ある日電車に乗っていて、切符を誤って家に置いてきてしまいました。ドイツでは有効な切符を検札が来た時に持っていないといけないので60ユーロの罰金をその場で支払いましたが、その必要はなかったということを後からドイツ人の友達が教えてくれました。そして、どうやったらお金が戻ってくるのかを全面的に調べてくれました。私はドイツ語は全くできないうえ、払い戻しに必要な銀行口座を持っていなかったので代理人として必要な手続きを全て行い、たまたま鹿児島に今後来る用事があるということでその時に渡す約束をしてくれました。私は人に頼るのが苦手である方だと思いますが、困ったときには頼ることも必要だと学びました。勇気を出して頼った方が結果的にうまくいくなら、人それぞれの得意分野でできることを最大限に発揮する分には全く問題ないとその友人は言ってくれました。そして、もし自分にできることがあれば、積極的に動こうと思うようになりました。自分の行動のひとつひとつがその国のイメージを変えるときいたいうことを実感しました。たとえお金が戻って来なくても、出会ってすぐの外国人のためにたくさん時間を割いてくれた友達にとても感謝しています。
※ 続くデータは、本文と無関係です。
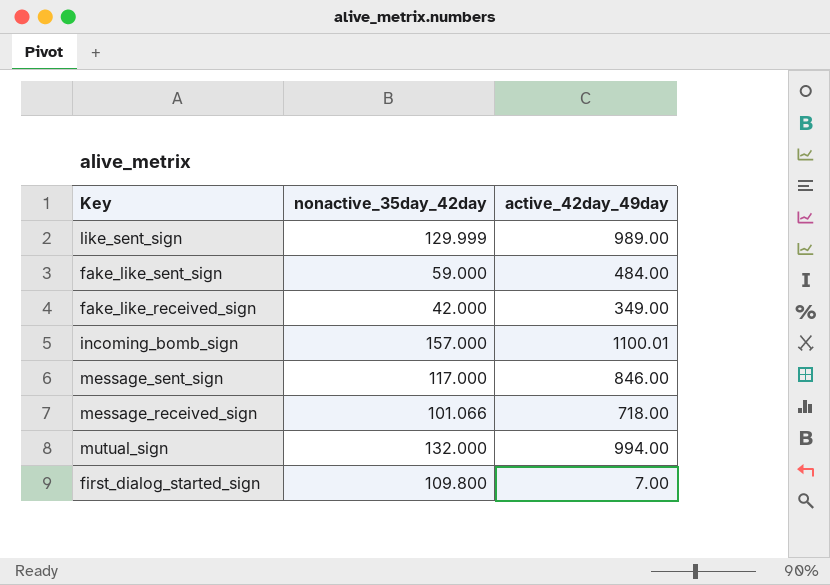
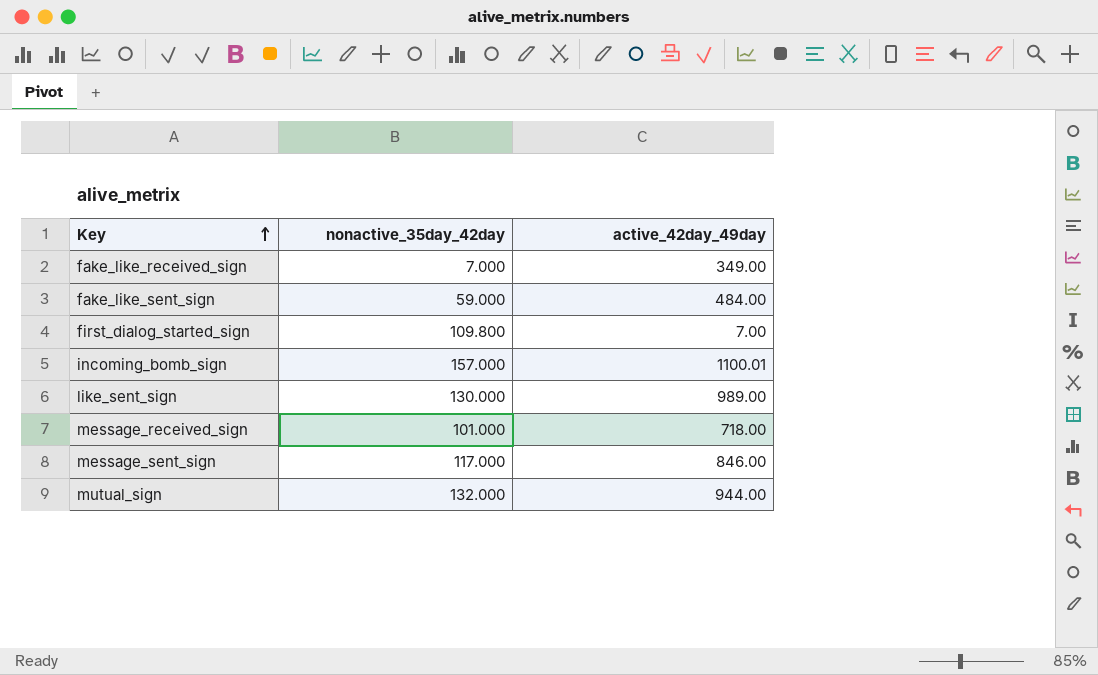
row order: none -> Key ascending
fake_like_received_sign | nonactive_35day_42day: 42.000 -> 7.000
like_sent_sign | nonactive_35day_42day: 129.999 -> 130.000
message_received_sign | nonactive_35day_42day: 101.066 -> 101.000
mutual_sign | active_42day_49day: 994.00 -> 944.00

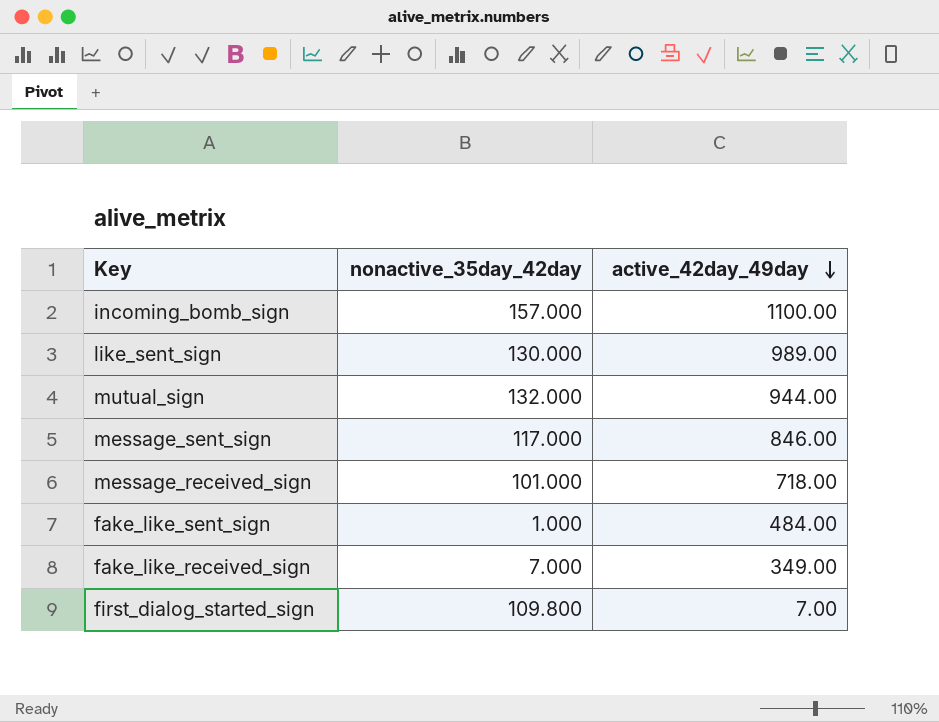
row order: Key ascending -> active_42day_49day descending
incoming_bomb_sign | active_42day_49day: 1100.01 -> 1100.00
fake_like_sent_sign | nonactive_35day_42day: 59.000 -> 1.000

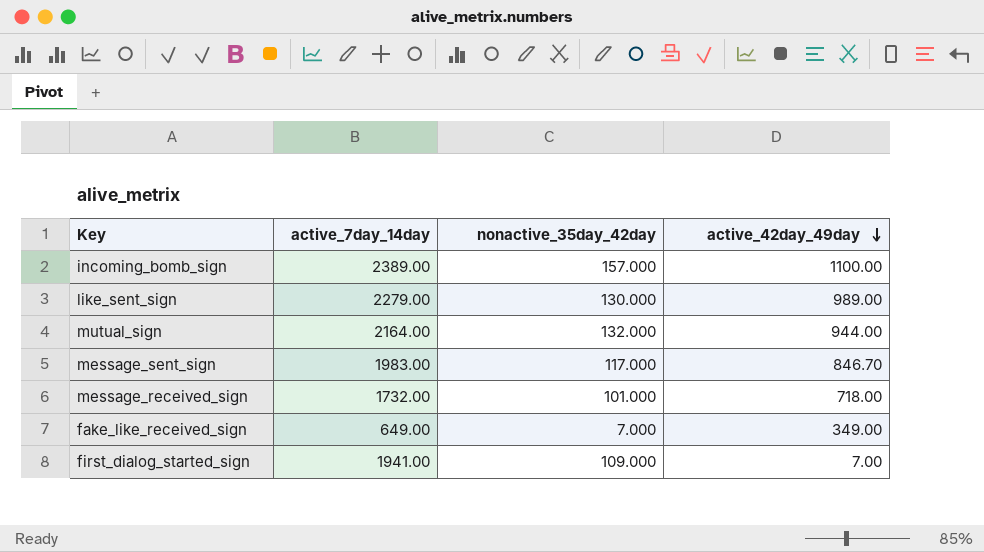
column active_7day_14day | position: none -> 2
row fake_like_sent_sign: 1.000 | 484.00 -> none
message_sent_sign | active_42day_49day: 846.00 -> 846.70
first_dialog_started_sign | nonactive_35day_42day: 109.800 -> 109.000

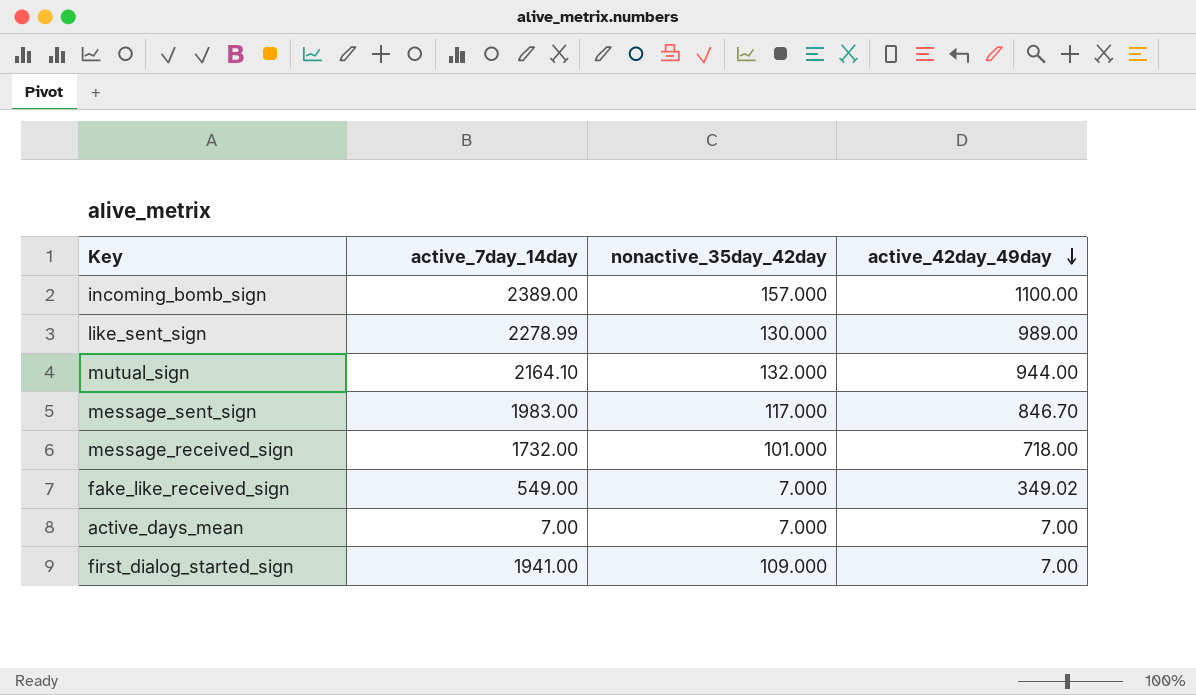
like_sent_sign | active_7day_14day: 2279.00 -> 2278.99
mutual_sign | active_7day_14day: 2164.00 -> 2164.10
fake_like_received_sign | active_7day_14day: 649.00 -> 549.00
fake_like_received_sign | active_42day_49day: 349.00 -> 349.02
row active_days_mean: none -> 7.00 | 7.000 | 7.00

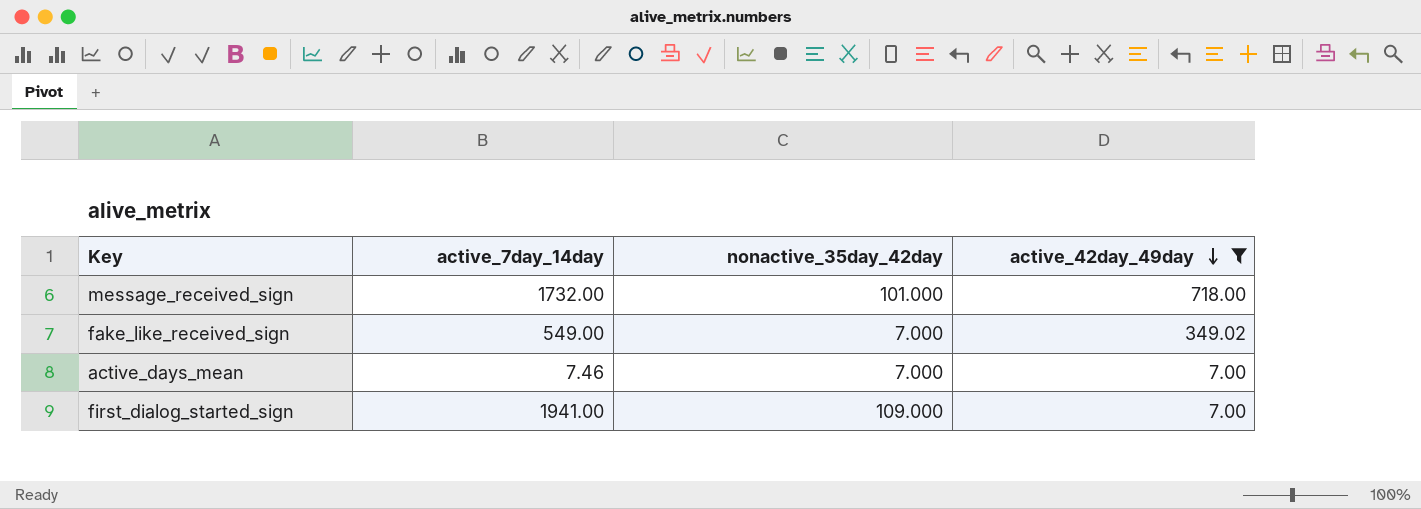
filter: none -> active_42day_49day <= 718.00
active_days_mean | active_7day_14day: 7.00 -> 7.46

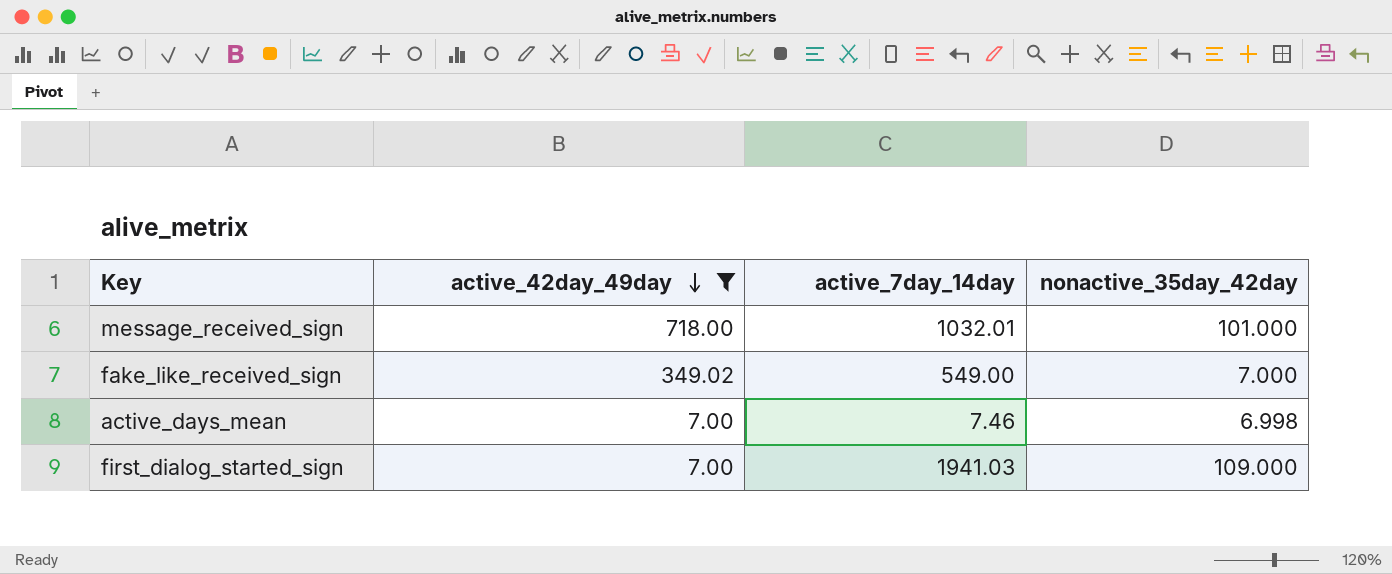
column active_42day_49day | position: 4 -> 2
message_received_sign | active_7day_14day: 1732.00 -> 1032.01
active_days_mean | nonactive_35day_42day: 7.000 -> 6.998
first_dialog_started_sign | active_7day_14day: 1941.00 -> 1941.03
ハノーファーの打刻器。これをするのを忘れても罰金になります。

地方からトビタテ!に挑戦する人は初期費用がかかる!

  • 費用 : 費用準備

私は出身が千葉で今回トビタテ!に挑戦するまではあまり都市部に行くのに不便を感じたことはありませんでした。しかし、大学が鹿児島なので、まず初めに文部科学省に二次試験を受験しに行くのに飛行機代がかかりました。また私の場合、事前研修も「留学準備金」という種類の奨学金をいただく前にあったので、初期費用として出ていくお金が大きかったです。よって、LCCをフル活用するとしても都市部(文部科学省までと、大阪もしくは東京まで)へ2往復分は見ておいた方がいいと思います。もちろん、「留学準備金」がもらえればそれで十分にカバーできます。また、留学までの期間が短い人は留学先までの移動費や家賃などもかかると思うので、それも事前の準備をしておくと安心だと思います。

留学前にやっておけばよかったこと

国試勉強:6年生の最初に行ったので帰ってきてからの周囲との差の開きに焦りました。
医学英語:単語帳を持って行きましたが、それに頼りきりになってしまいました。
旅行レベルでいいのでドイツ語:大体は大丈夫ですがもちろん英語が通じないところもあるので。

留学を勧める・勧めない理由

自分の視野の狭さを反省するきっかけになります。海外に行って異文化にもまれると帰ってきてからちょっとのことで腹が立たなくなりました。1か月だと挫折を味わうところまではいきませんでしたが、それでも多くの失敗を経験しました。

これから留学へ行く人へのメッセージ

今回私はたった1か月でも、異文化の中に飛び込んで考えさせられることが沢山あり、医学の勉強はもちろん、貴重な人生経験を積む機会をもらったと思います。座学だけでは経験できないことが沢山あって度胸がつきます!私も今度は医師免許を持ってまた海外に挑戦したいと思っています。ぜひ、とにもかくにも行ってみてください!